> **Version difference data**
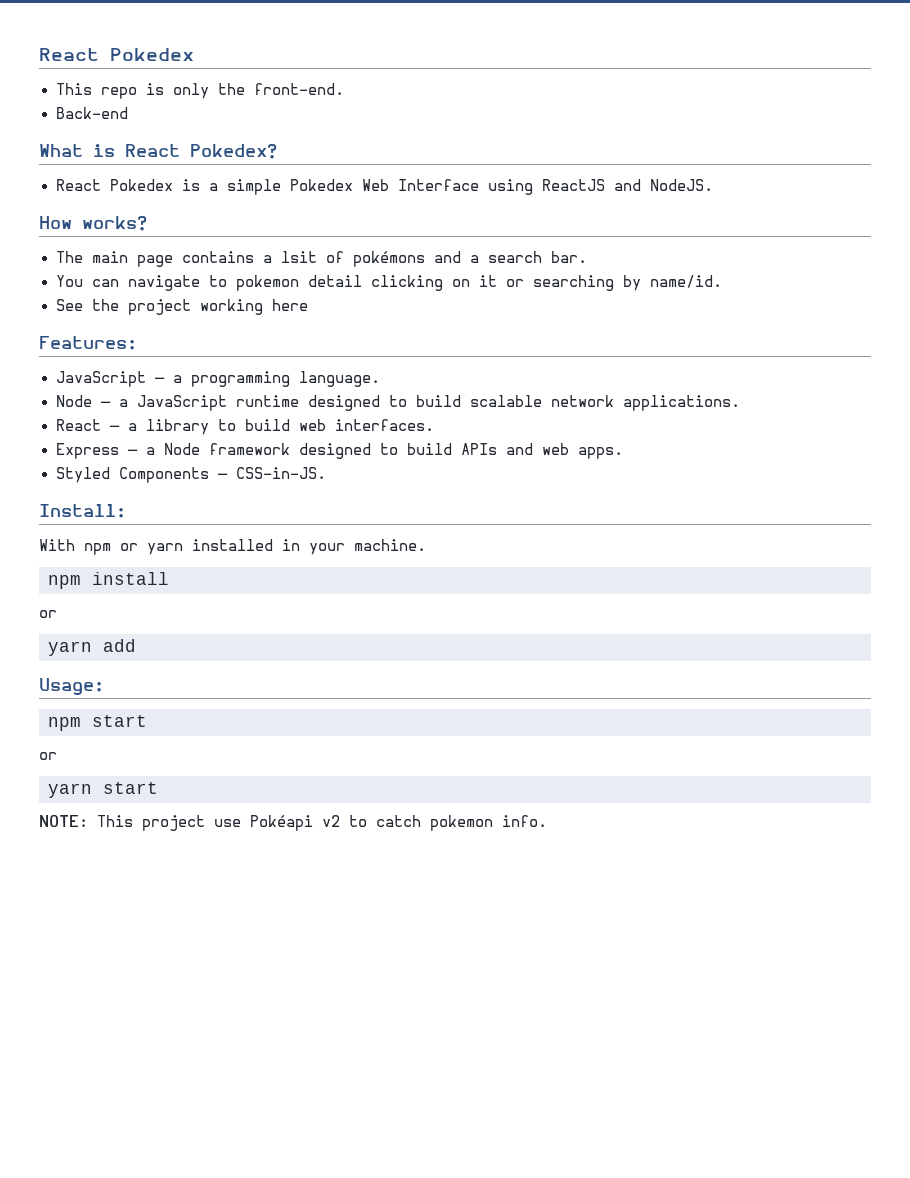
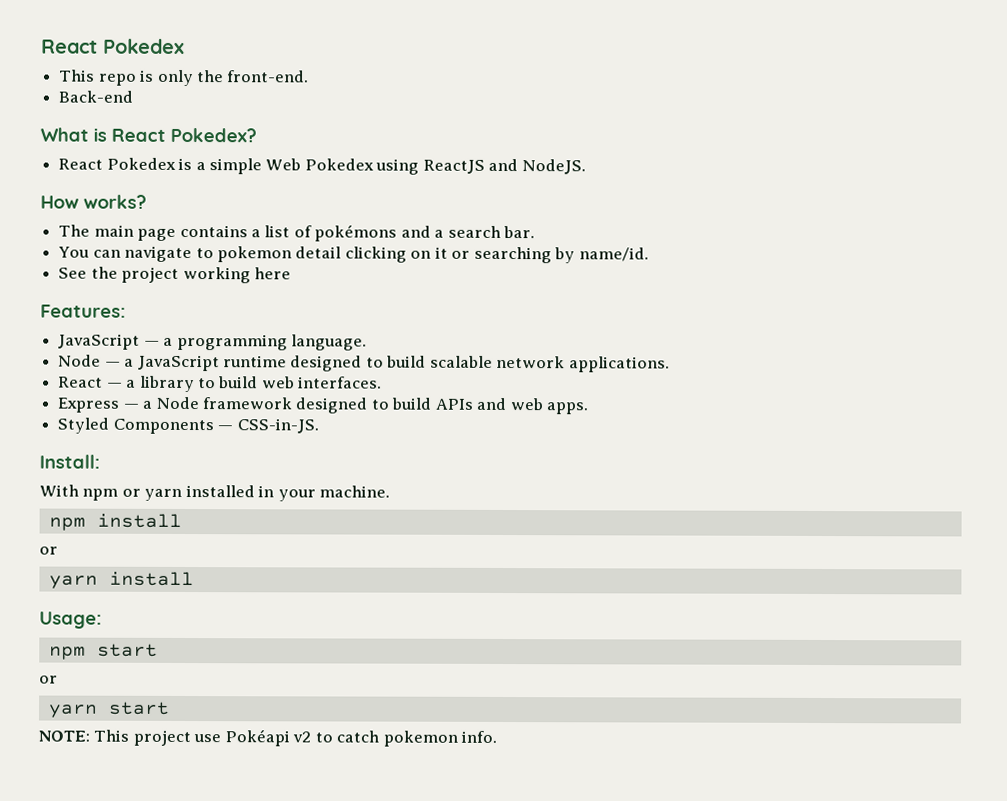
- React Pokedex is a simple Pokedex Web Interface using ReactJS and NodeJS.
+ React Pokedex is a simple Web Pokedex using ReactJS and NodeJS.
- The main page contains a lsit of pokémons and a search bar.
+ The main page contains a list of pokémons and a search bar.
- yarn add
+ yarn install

--

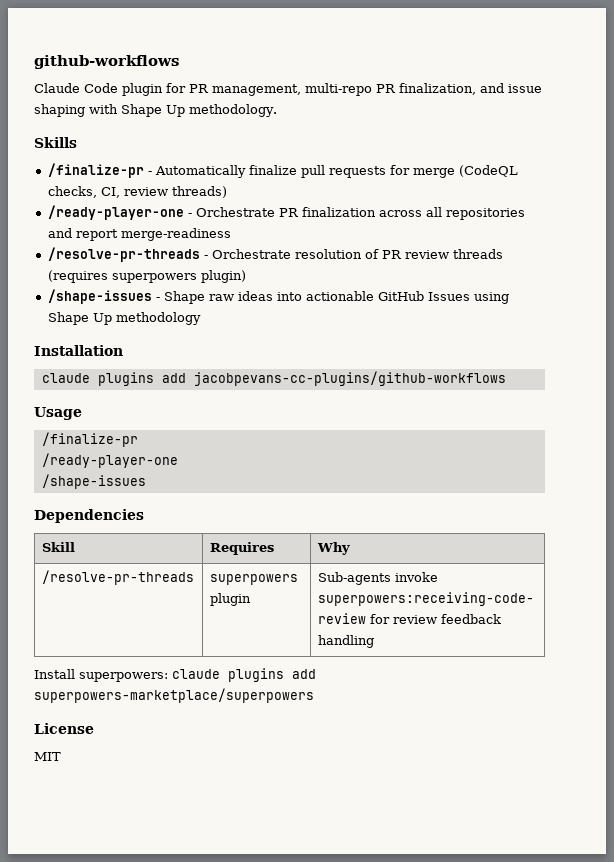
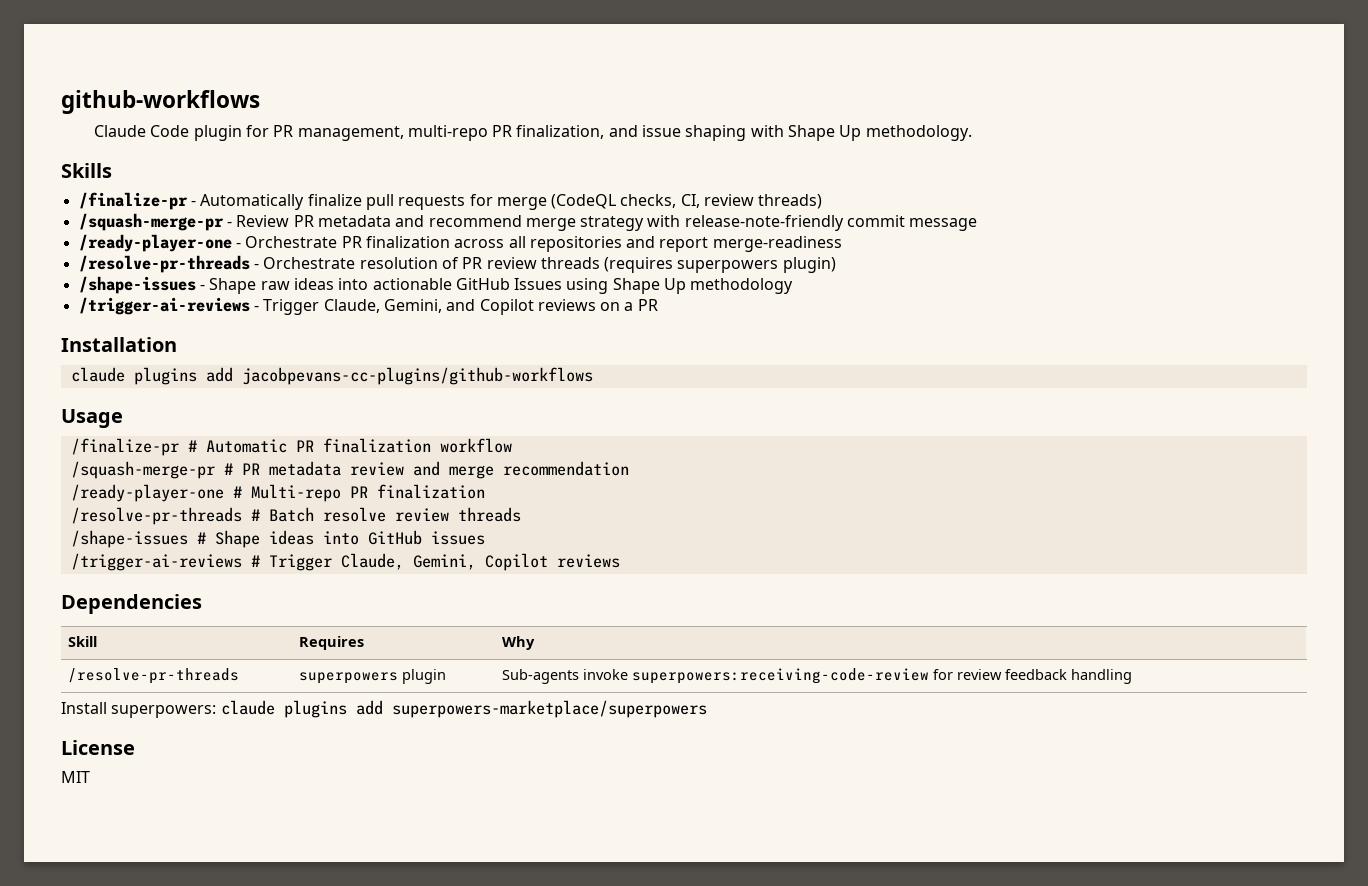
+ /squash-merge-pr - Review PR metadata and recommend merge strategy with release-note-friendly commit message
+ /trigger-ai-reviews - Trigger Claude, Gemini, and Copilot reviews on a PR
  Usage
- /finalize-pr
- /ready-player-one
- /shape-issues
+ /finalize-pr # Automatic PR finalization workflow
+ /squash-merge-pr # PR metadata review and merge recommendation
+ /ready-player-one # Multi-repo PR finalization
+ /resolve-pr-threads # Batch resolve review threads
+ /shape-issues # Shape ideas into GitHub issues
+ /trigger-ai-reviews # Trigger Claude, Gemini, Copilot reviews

> **WHAT IS EXPECTED**
From the records above, copy only the lines starting with the line that holds "PR finalization workflow" and going on through the line that holds "Gemini, Copilot reviews", exactly as written.

> **EXPECTED OUTPUT**
+ /finalize-pr # Automatic PR finalization workflow
+ /squash-merge-pr # PR metadata review and merge recommendation
+ /ready-player-one # Multi-repo PR finalization
+ /resolve-pr-threads # Batch resolve review threads
+ /shape-issues # Shape ideas into GitHub issues
+ /trigger-ai-reviews # Trigger Claude, Gemini, Copilot reviews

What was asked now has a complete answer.